→ **WHAT YOU SHOULD DO**
The answer must consist of each line below that holds the word "clone", copied as it stands.

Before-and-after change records
◇ ◇ ◇ ◇ ◇

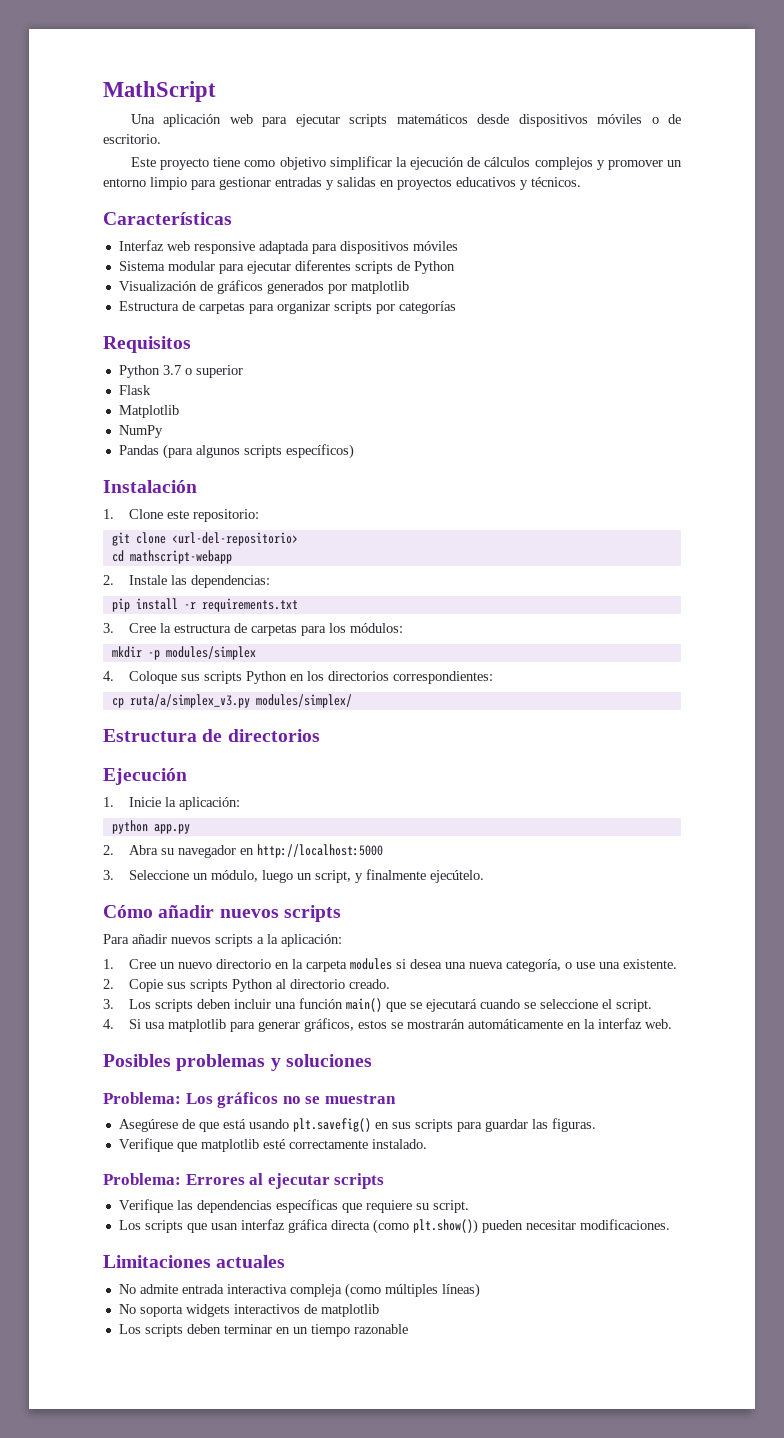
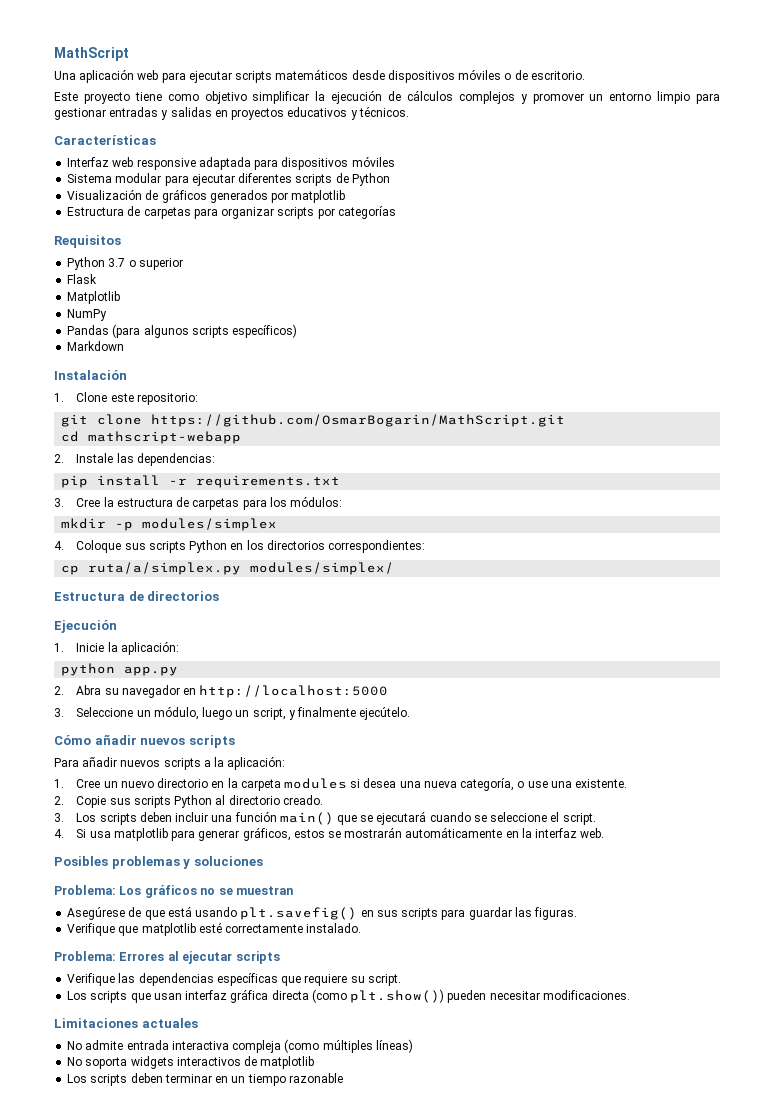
+ Markdown
- git clone <url-del-repositorio>
+ git clone https://github.com/OsmarBogarin/MathScript.git
- cp ruta/a/simplex_v3.py modules/simplex/
+ cp ruta/a/simplex.py modules/simplex/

◇ ◇ ◇ ◇ ◇

→ **TASK ANSWER**
- git clone <url-del-repositorio>
+ git clone https://github.com/OsmarBogarin/MathScript.git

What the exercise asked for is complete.